Posted on: 05 February 2015 by Aleg
Originally Posted by mrspoon:

If your source material is 16 bit, then applying replaygain to files which have been increased to 24 bits, should give enough room for a reduction in volume without quality loss (it is only reduction which looses quality).

 

Ideally Replaygain is applied by the player, if not possible then the UPnP server can do this.

But it has to be played out as 24-bit files to the DAC then!

Which I believe need to be set explicitly on some software players / servers.

Applying ReplayGain don't make them automatically send out 24-bit files?

Posted on: 05 February 2015 by Huge

Aleg,

 

If the files are stored as 24bit, and the DLNA renderer declares that it can receive 24 bit data; then a DLNA server that can itself handle 24 bit data streams, should, by default, send them out as 24bit data streams.

 

Sending 24bit files out as 16bit data streams would require transcoding (either explicitly set, or by setting some form of 'compatibility mode').

 

Whilst this is how it should work ... in practice ... ?

Posted on: 05 February 2015 by Aleg
Originally Posted by Huge:

Aleg,

 

If the files are stored as 24bit, and the DLNA renderer declares that it can receive 24 bit data; then a DLNA server that can itself handle 24 bit data streams, should, by default, send them out as 24bit data streams.

 

Sending 24bit files out as 16bit data streams would require transcoding (either explicitly set, or by setting some form of 'compatibility mode').

 

Whilst this is how it should work ... in practice ... ?

Hugh

 

This is a slightly different situation than mrSpoon was talking about and my comment was based on.

That was about 16-bit files expanded into 24-bit internally and then to apply the ReplayGain, which should give you 8 bits to play with before it becomes noticeable in data-loss.
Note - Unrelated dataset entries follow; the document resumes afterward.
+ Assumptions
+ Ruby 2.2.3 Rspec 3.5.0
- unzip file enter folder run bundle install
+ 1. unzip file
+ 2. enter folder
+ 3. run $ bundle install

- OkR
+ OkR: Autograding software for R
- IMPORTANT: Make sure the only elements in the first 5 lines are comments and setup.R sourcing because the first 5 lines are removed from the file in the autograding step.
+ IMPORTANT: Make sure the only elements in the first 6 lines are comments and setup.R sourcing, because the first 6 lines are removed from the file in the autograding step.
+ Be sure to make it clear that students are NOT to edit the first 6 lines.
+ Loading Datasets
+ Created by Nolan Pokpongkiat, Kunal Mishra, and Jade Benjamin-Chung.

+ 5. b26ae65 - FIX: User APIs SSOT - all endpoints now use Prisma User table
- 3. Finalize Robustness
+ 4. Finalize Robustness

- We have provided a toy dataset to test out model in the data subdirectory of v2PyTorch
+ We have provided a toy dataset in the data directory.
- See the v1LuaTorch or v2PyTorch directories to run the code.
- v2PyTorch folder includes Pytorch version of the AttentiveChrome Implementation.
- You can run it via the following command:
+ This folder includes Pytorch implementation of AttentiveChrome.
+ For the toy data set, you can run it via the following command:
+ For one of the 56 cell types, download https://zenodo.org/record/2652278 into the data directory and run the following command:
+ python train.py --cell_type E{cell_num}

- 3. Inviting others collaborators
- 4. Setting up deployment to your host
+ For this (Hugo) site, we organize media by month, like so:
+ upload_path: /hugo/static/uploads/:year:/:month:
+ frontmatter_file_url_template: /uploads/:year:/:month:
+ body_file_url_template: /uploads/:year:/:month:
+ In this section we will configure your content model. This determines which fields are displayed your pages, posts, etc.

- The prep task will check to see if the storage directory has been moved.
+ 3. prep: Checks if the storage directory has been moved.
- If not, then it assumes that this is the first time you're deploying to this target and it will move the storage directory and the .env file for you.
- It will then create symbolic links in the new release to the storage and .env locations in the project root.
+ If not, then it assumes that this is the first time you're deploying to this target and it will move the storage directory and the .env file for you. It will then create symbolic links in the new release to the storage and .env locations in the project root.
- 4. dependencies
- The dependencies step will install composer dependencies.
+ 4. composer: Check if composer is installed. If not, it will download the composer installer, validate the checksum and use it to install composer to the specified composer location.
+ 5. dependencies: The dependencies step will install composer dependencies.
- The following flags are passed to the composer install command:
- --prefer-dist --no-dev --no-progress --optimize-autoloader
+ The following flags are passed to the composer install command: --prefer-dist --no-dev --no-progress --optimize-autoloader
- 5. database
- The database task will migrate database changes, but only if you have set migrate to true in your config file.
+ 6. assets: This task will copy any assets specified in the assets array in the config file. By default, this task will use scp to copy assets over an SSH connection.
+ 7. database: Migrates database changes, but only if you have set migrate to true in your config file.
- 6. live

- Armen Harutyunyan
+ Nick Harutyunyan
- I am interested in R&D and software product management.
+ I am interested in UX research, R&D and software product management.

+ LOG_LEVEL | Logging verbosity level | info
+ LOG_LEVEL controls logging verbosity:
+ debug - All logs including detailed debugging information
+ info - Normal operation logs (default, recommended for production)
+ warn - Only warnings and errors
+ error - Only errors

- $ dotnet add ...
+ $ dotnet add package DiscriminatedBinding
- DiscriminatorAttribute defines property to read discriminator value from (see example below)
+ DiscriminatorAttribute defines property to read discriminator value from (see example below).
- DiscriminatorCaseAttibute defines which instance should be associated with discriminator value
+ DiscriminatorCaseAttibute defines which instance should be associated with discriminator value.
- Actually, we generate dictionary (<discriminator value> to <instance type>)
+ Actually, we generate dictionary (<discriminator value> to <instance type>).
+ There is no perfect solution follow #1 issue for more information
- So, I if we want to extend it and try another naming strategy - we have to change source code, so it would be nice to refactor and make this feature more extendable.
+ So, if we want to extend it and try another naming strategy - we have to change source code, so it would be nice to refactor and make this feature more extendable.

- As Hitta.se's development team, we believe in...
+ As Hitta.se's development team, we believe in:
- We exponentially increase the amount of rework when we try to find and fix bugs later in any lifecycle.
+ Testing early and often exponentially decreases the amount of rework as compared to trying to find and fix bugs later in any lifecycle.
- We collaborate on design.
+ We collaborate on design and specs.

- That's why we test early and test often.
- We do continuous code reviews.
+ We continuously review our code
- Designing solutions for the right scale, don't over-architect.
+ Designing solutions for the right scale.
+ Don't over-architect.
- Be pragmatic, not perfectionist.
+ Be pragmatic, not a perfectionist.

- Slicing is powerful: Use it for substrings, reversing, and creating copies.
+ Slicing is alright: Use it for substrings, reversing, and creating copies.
That assumes however that the result after applying ReplayGain is also sent out as 24-bit data.

 

And my comment was that one often/sometimes needs to set that behaviour inside the server / player software.

I know that with Asset one has to set a checkbox near the ReplayGain setting to indicate that the data should be sent out as 24-bits and no longer as 16-bits as the source material was.

 

If one is not aware of these settings and does not set them as 24-bit output, one will get data loss when applying ReplayGain to 16-bit source material.

 

Cheers

 

aleg

Posted on: 05 February 2015 by Huge

Hi Aleg,

 

Sorry, I misunderstood.  I hadn't realised you were specifically talking about using replay gain within transcoding at the server.  You are absolutely correct in that case.

 

Mind you it does illustrate the benefit and simplicity of doing it with the files!